Since the new iPad Pro models began shipping in November, spurious reports have come in that some units have a bend in the chassis right out of the box. At the end of last month, Dan Riccio — Apple’s VP of hardware — replied to an email sent by an affected user, which MacRumors published, noting that:
Riccio’s email also says that a company statement was not included in the original information disseminated by The Verge, and that Apple will be reaching out to media outlets to comment officially.
The original email was sent late on December 20 and suggested a comment would come “later today,” but that didn’t happen, so it’s not quite clear when Apple will provide more info to the media. We may be hearing an official, more reassuring statement on the 2018 iPad Pro before the end of the day.

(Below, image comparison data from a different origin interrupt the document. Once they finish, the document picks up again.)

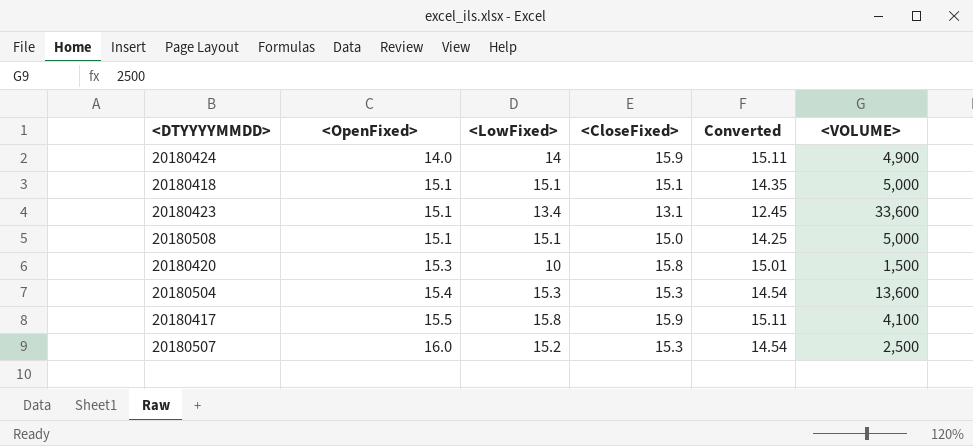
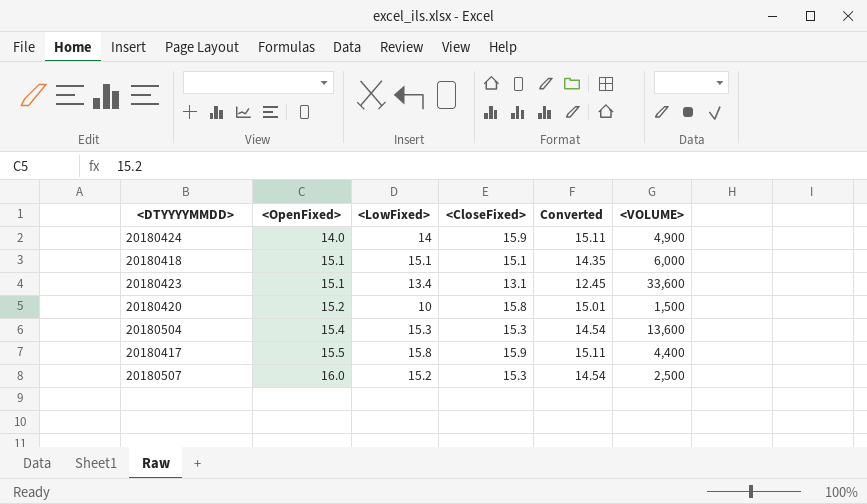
row 20180508: 15.1 | 15.1 | 15.0 | 14.25 | 5,000 -> none
20180418 | <VOLUME>: 5,000 -> 6,000
20180420 | <OpenFixed>: 15.3 -> 15.2
20180417 | <VOLUME>: 4,100 -> 4,400

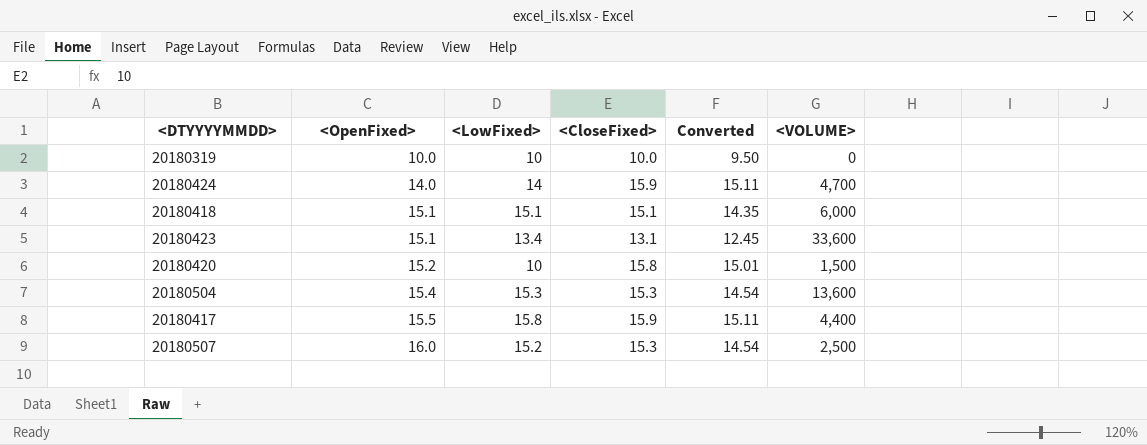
row 20180319: none -> 10.0 | 10 | 10.0 | 9.50 | 0
20180424 | <VOLUME>: 4,900 -> 4,700

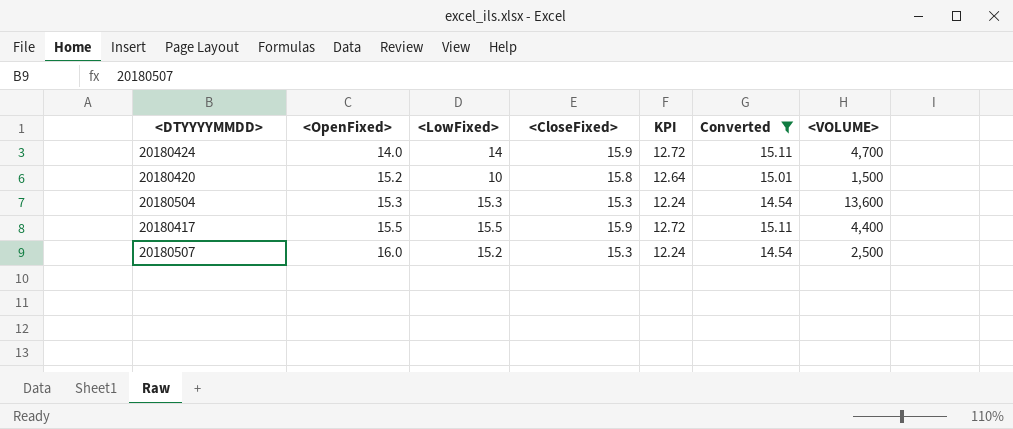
filter: none -> Converted >= 14.54
column KPI | formula: none -> [<CloseFixed>] * 0.8
20180504 | <OpenFixed>: 15.4 -> 15.3
20180417 | <LowFixed>: 15.8 -> 15.5

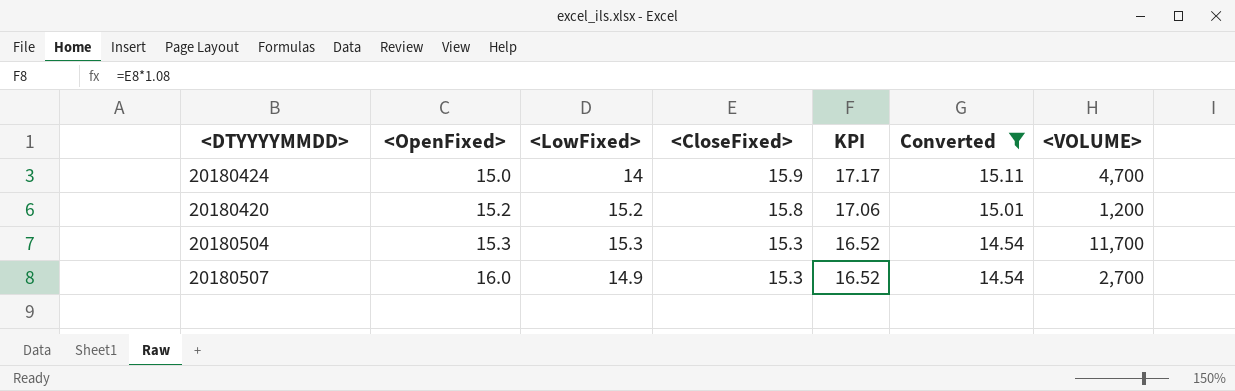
column KPI | formula: [<CloseFixed>] * 0.8 -> [<CloseFixed>] * 1.08
row 20180417: 15.5 | 15.5 | 15.9 | 12.72 | 15.11 | 4,400 -> none
20180424 | <OpenFixed>: 14.0 -> 15.0
20180420 | <LowFixed>: 10 -> 15.2
20180420 | <VOLUME>: 1,500 -> 1,200
20180504 | <VOLUME>: 13,600 -> 11,700
20180507 | <LowFixed>: 15.2 -> 14.9
20180507 | <VOLUME>: 2,500 -> 2,700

No statement has yet been issued. However, today, Apple did publish a marketing page cum support document, which echoes much of Riccio’s email and adds some context about the manufacturing process (emphasis mine):
These precision manufacturing techniques and a rigorous inspection process ensure that these new iPad Pro models meet an even tighter specification for flatness than previous generations. This flatness specification allows for no more than 400 microns of deviation across the length of any side — less than the thickness of four sheets of paper. The new straight edges and the presence of the antenna splits may make subtle deviations in flatness more visible only from certain viewing angles that are imperceptible during normal use. These small variances do not affect the strength of the enclosure or the function of the product and will not change over time through normal use.
First of all, and most importantly: called it.

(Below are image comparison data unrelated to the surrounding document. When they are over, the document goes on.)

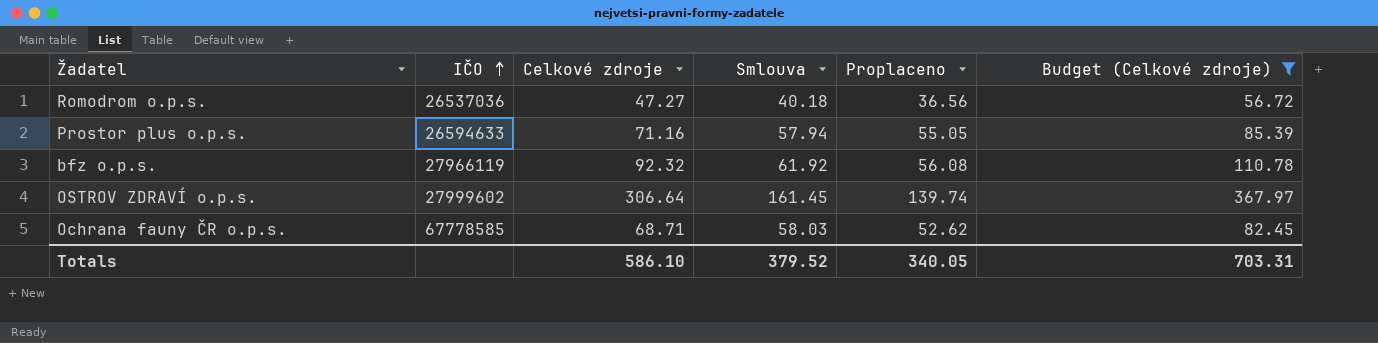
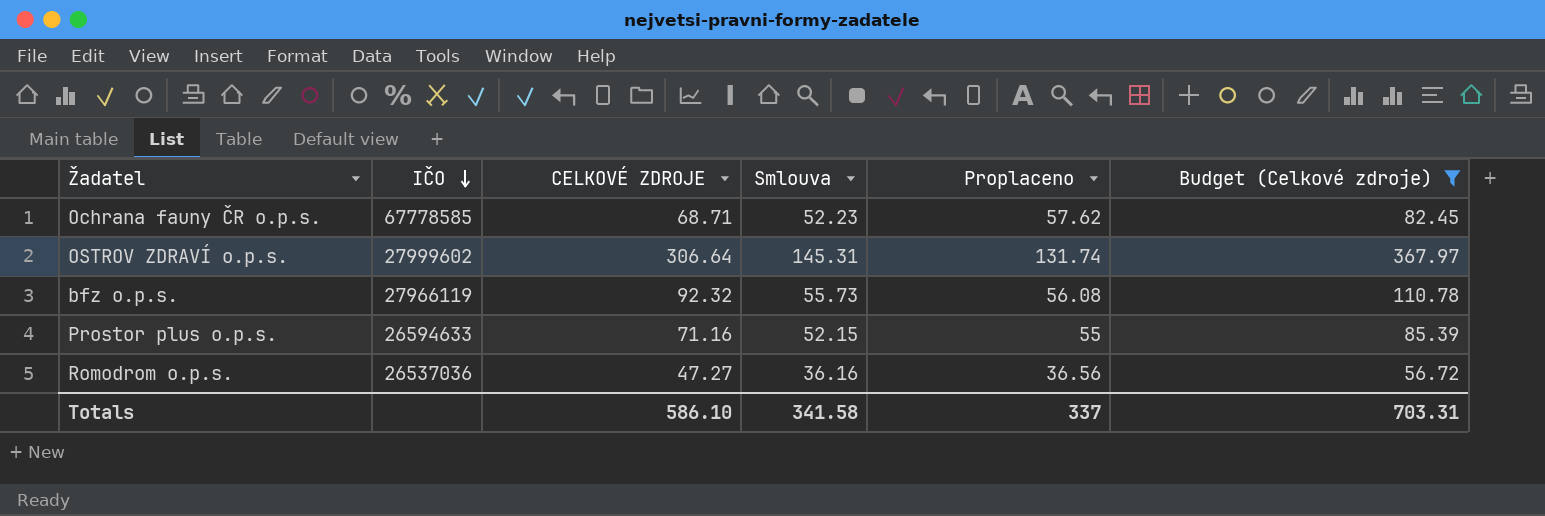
row order: IČO ascending -> IČO descending
column name: Celkové zdroje -> CELKOVÉ ZDROJE
Ochrana fauny ČR o.p.s. | Smlouva: 58.03 -> 52.23
Ochrana fauny ČR o.p.s. | Proplaceno: 52.62 -> 57.62
OSTROV ZDRAVÍ o.p.s. | Smlouva: 161.45 -> 145.31
OSTROV ZDRAVÍ o.p.s. | Proplaceno: 139.74 -> 131.74
bfz o.p.s. | Smlouva: 61.92 -> 55.73
Prostor plus o.p.s. | Smlouva: 57.94 -> 52.15
Prostor plus o.p.s. | Proplaceno: 55.05 -> 55
Romodrom o.p.s. | Smlouva: 40.18 -> 36.16
Totals | Smlouva: 379.52 -> 341.58
Totals | Proplaceno: 340.05 -> 337

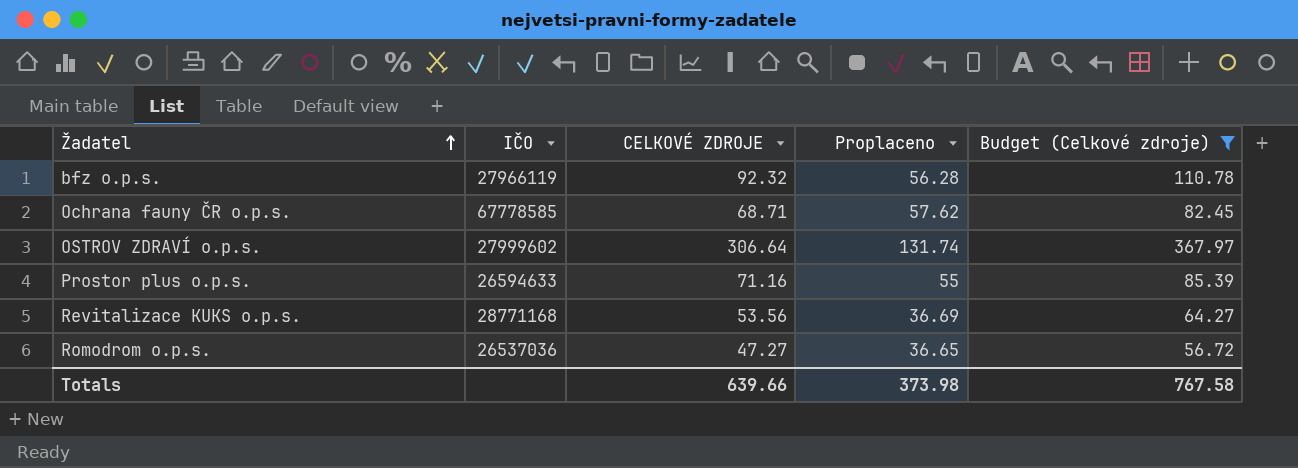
row order: IČO descending -> Žadatel ascending
column Smlouva | position: 4 -> none
bfz o.p.s. | Proplaceno: 56.08 -> 56.28
row Revitalizace KUKS o.p.s.: none -> 28771168 | 53.56 | 36.69 | 64.27
Romodrom o.p.s. | Proplaceno: 36.56 -> 36.65
Totals | CELKOVÉ ZDROJE: 586.10 -> 639.66
Totals | Proplaceno: 337 -> 373.98
Totals | Budget (Celkové zdroje): 703.31 -> 767.58

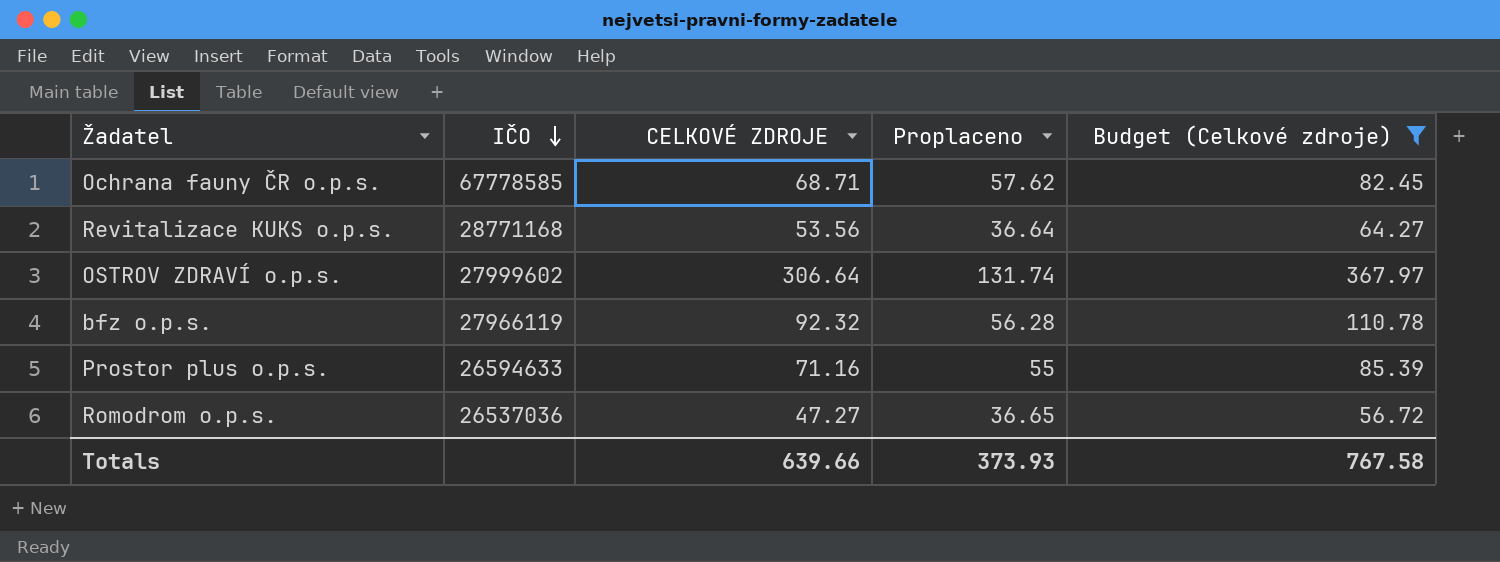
row order: Žadatel ascending -> IČO descending
Revitalizace KUKS o.p.s. | Proplaceno: 36.69 -> 36.64
Totals | Proplaceno: 373.98 -> 373.93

Secondly, Apple is sticking by its assertion that tolerances for flatness are finer on newer iPads than on older models. But it is equally true that we have not previously seen reports of iPads bent in this fashion.
Perhaps this is as simple as the way in which this particular generation of iPads is showing its bend. Perhaps past iPads did, indeed, deviate from a perfectly flat plane but on a more gradual curve, as opposed to the sharp kink present in these models.
Ryan Christoffel, MacStories:
The iPad Pro’s bending controversy has reached nowhere near the level of attention as that of the iPhone 6 Plus a few years back, but it’s nice to finally receive official word from Apple on the subject. If your iPad is bent enough that it’s obvious and noticeable in daily use, there’s a decent chance the bend exceeds 400 microns, and thus would be covered under warranty. With slighter bends, however, it seems those are a cost we have to pay for enjoying the iPad Pro’s boxy, straight-edged new design.
Apple has previously stated that they do not consider this to be a manufacturing defect. However, presumably, if the bend exceeds 400 microns, it would be a manufacturing defect as it is outside of their tolerances. But how many people are going to measure the deviation from a perfectly flat plane? Hopefully, Apple’s support staff won’t give complainants much grief and will simply replace affected iPads. If you are affected and you have an experience you’d like to share, get in touch.
Also, I disagree with Christoffel that this is something we should tolerate because of this iPad’s design. If there were a manufacturing process that slightly scratched or dented a product, Apple wouldn’t ship those units to customers. Why should customers spending a thousand of their hard-earned dollars accept that their brand new product is bent out of the box?